Anna D. Shepard I think it might be time for you to buy a new dictionary. Each of these words is in at least three of the five dictionaries that I regularly consult, and has been in use for decades. Of course, you don't have to use these words, or like them, no matter what dictionaries say (and you might even consider reducing the offending dictionary to cremains). But your not unreasonable protest is more a matter of what you find to be in good taste than what is acceptable English.
In the town of Cortlandt, New York, a waterfront park on the Hudson River will be opening soon. The central purpose of the park is to provide access to the river for people interested in fishing. The name of the park -- the subject of our dispute -- is intended to reflect this fact. The first name suggested was Annsville Fishermen's Point. This name was rejected for its sexist connotations, and Fishermen's was changed to Fishers. The question is, should the possessive form be used, making it Annsville Fishers' Point? The park does not belong to fishers, nor will it be used solely by fishers.
Mark Sullivan I can't talk you into Annsville Fishing Point, can I? It isn't clear what Fishers means. Fishermen's is clear, and in my opinion a bit too much is being renounced as sexist these days -- but people will object, and it does you credit that you are taking everyone's feelings into account. Fishers, though, could be . . . lustrous dark-brown cousins of the weasel?

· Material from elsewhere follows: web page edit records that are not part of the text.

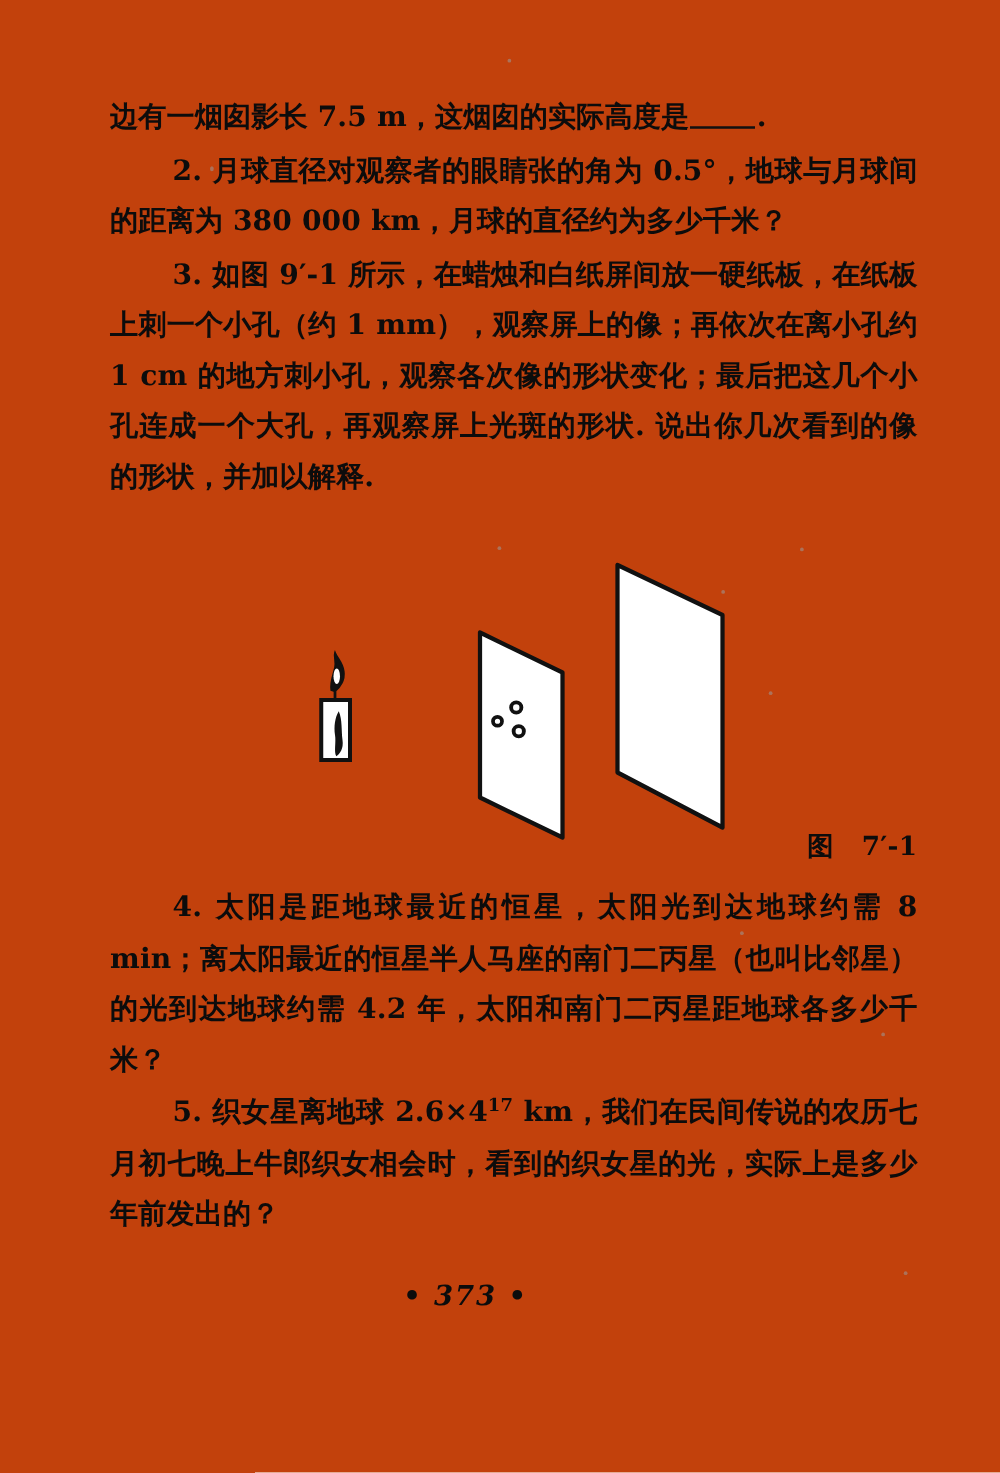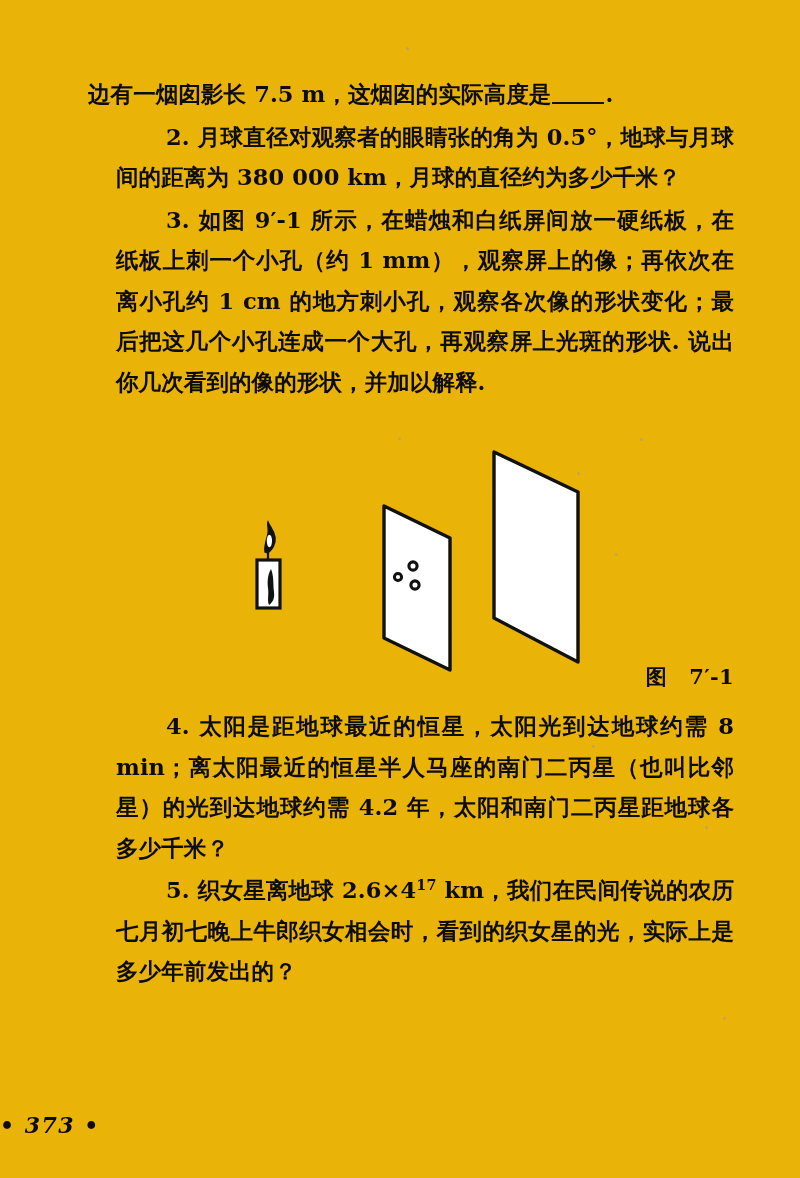--- a/index.html
+++ b/index.html
@@ -22,7 +22,7 @@
     top: 0;
     width: 800px;
     height: 1178px;
-    background: #eab308;
+    background: #c2410c;
   }
 
   

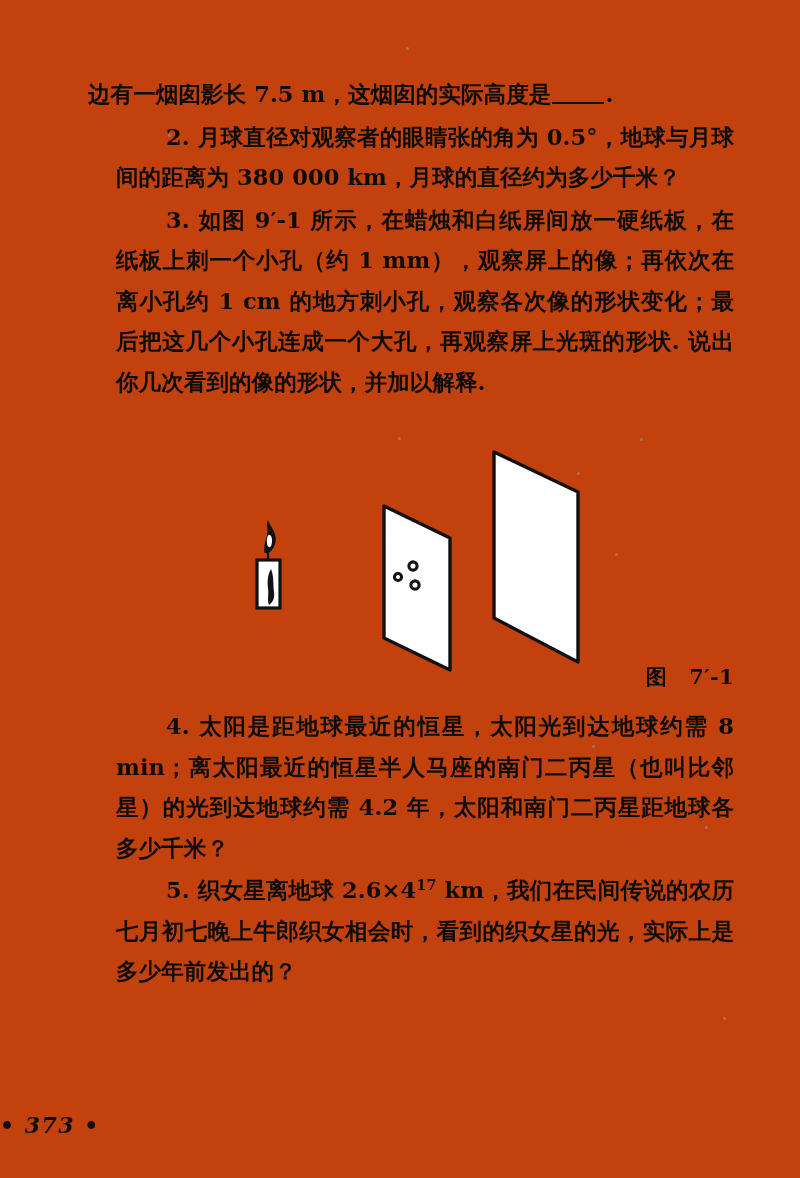--- a/index.html
+++ b/index.html
@@ -46,7 +46,6 @@
   }
   .para.indent {
     text-indent: 50px;
-    margin-left: 28px;
   }
 
   .num {

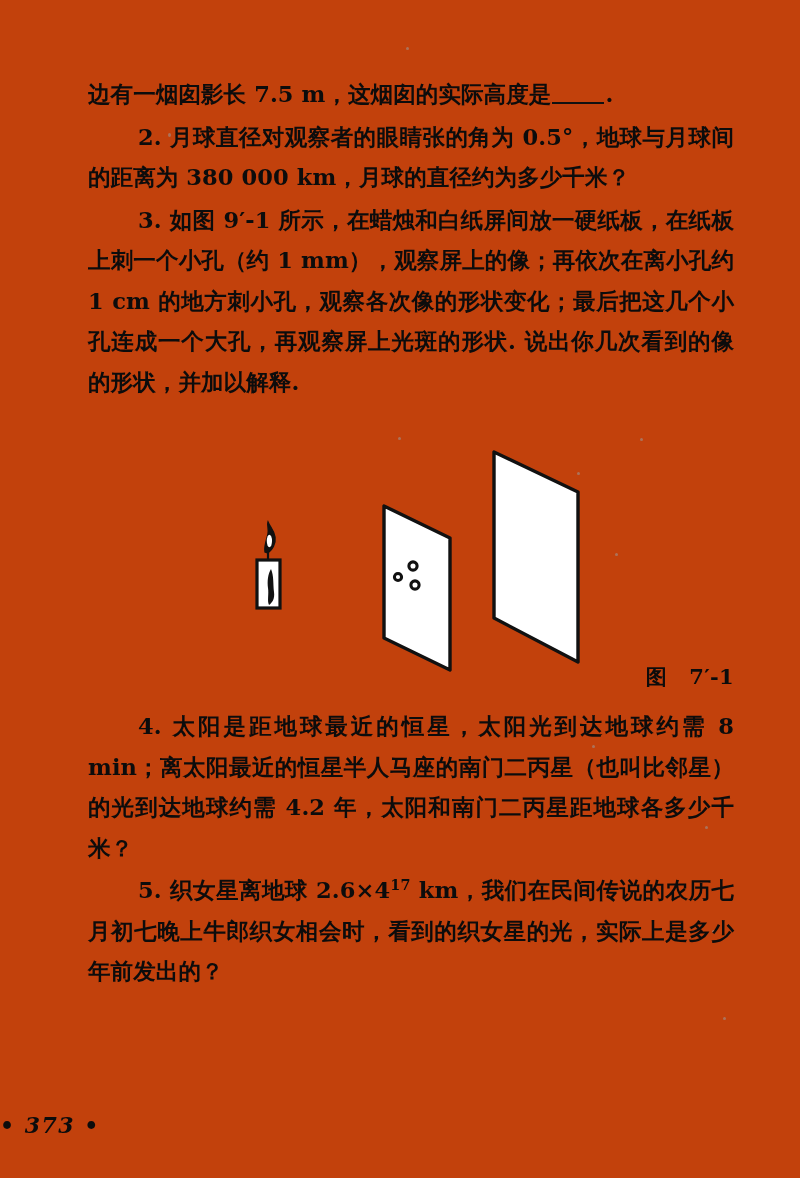--- a/index.html
+++ b/index.html
@@ -106,9 +106,9 @@
   .page-number {
     position: absolute;
     left: 0;
-    top: 1112px;
+    top: 1024px;
     width: 745px;
-    text-align: left;
+    text-align: center;
     font-size: 22px;
     font-weight: 700;
     font-style: italic;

Persons with that surname? Who knows? If you must have Fishers: On the one hand, the apostrophe (after the s, as you have it) is appropriate, because the meaning is the same as with Fishermen's. Possessives don't necessarily signal what we'd think of as ownership:think of a day's journey or for pity's sake. The relationship between the people fishing and the park will be possessive in a grammatical sense. On the other hand, the official U.S. entity in charge of geographic names strongly discourages apostrophes in place-names. And here -- where, again, it isn't clear what the word Fishers means -- the apostrophe probably does serve little purpose. I would leave it out.